_ASSIGNMENT:_ Without any of its pictures, the listing below should be output exactly.

----

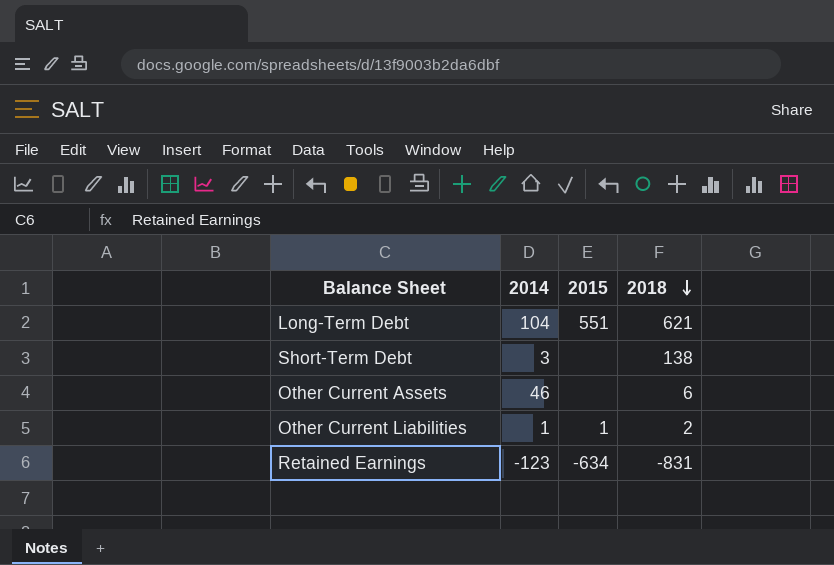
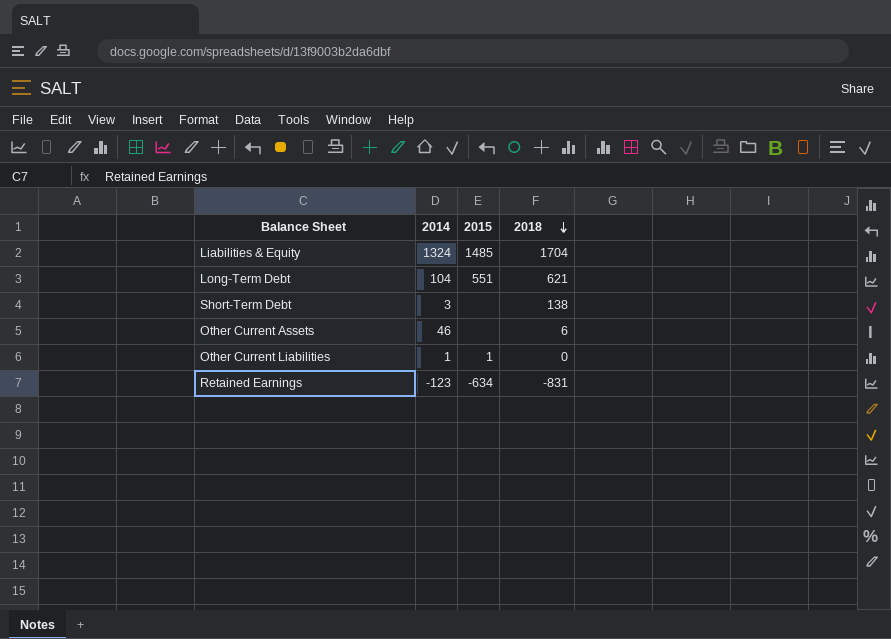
row Liabilities & Equity: none -> 1324 | 1485 | 1704
Other Current Liabilities | 2018: 2 -> 0

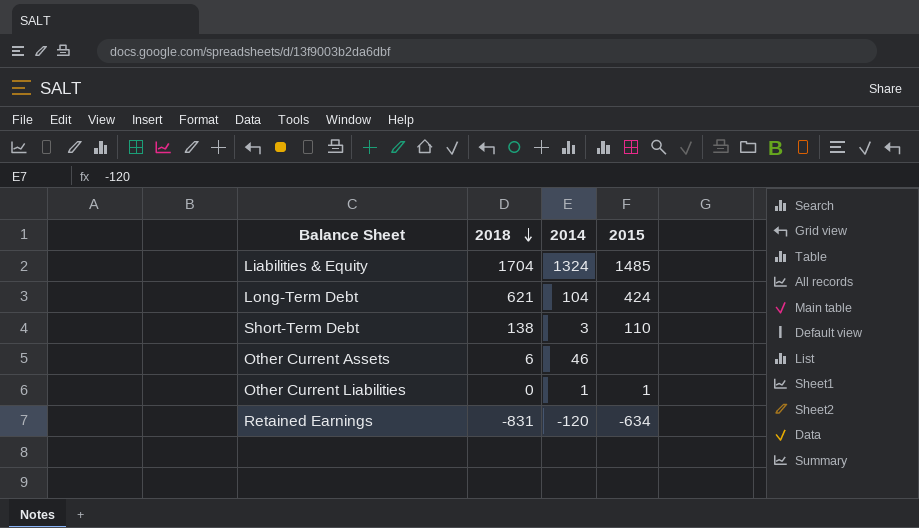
column 2018 | position: 4 -> 2
Long-Term Debt | 2015: 551 -> 424
Short-Term Debt | 2015: none -> 110
Retained Earnings | 2014: -123 -> -120

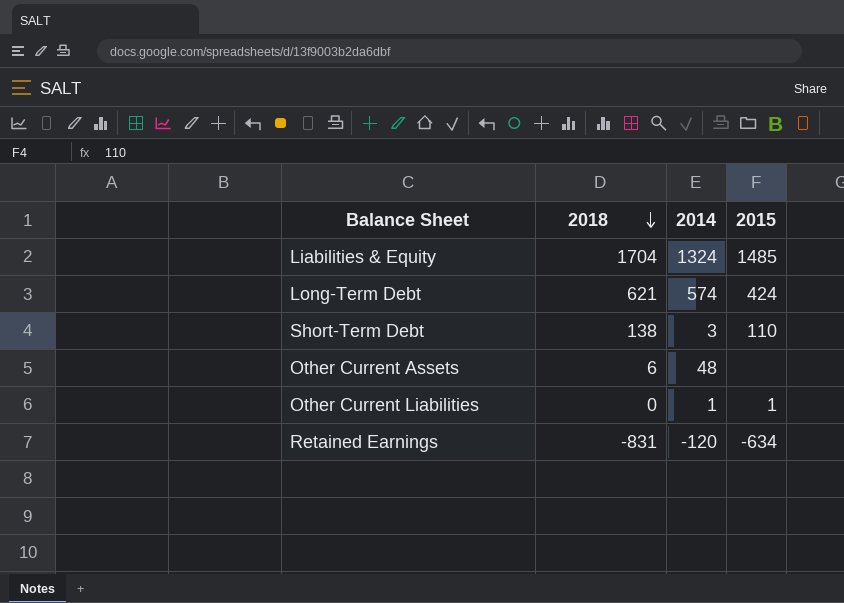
Long-Term Debt | 2014: 104 -> 574
Other Current Assets | 2014: 46 -> 48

----

_RESULT FOR THIS TASK:_
row Liabilities & Equity: none -> 1324 | 1485 | 1704
Other Current Liabilities | 2018: 2 -> 0

column 2018 | position: 4 -> 2
Long-Term Debt | 2015: 551 -> 424
Short-Term Debt | 2015: none -> 110
Retained Earnings | 2014: -123 -> -120

Long-Term Debt | 2014: 104 -> 574
Other Current Assets | 2014: 46 -> 48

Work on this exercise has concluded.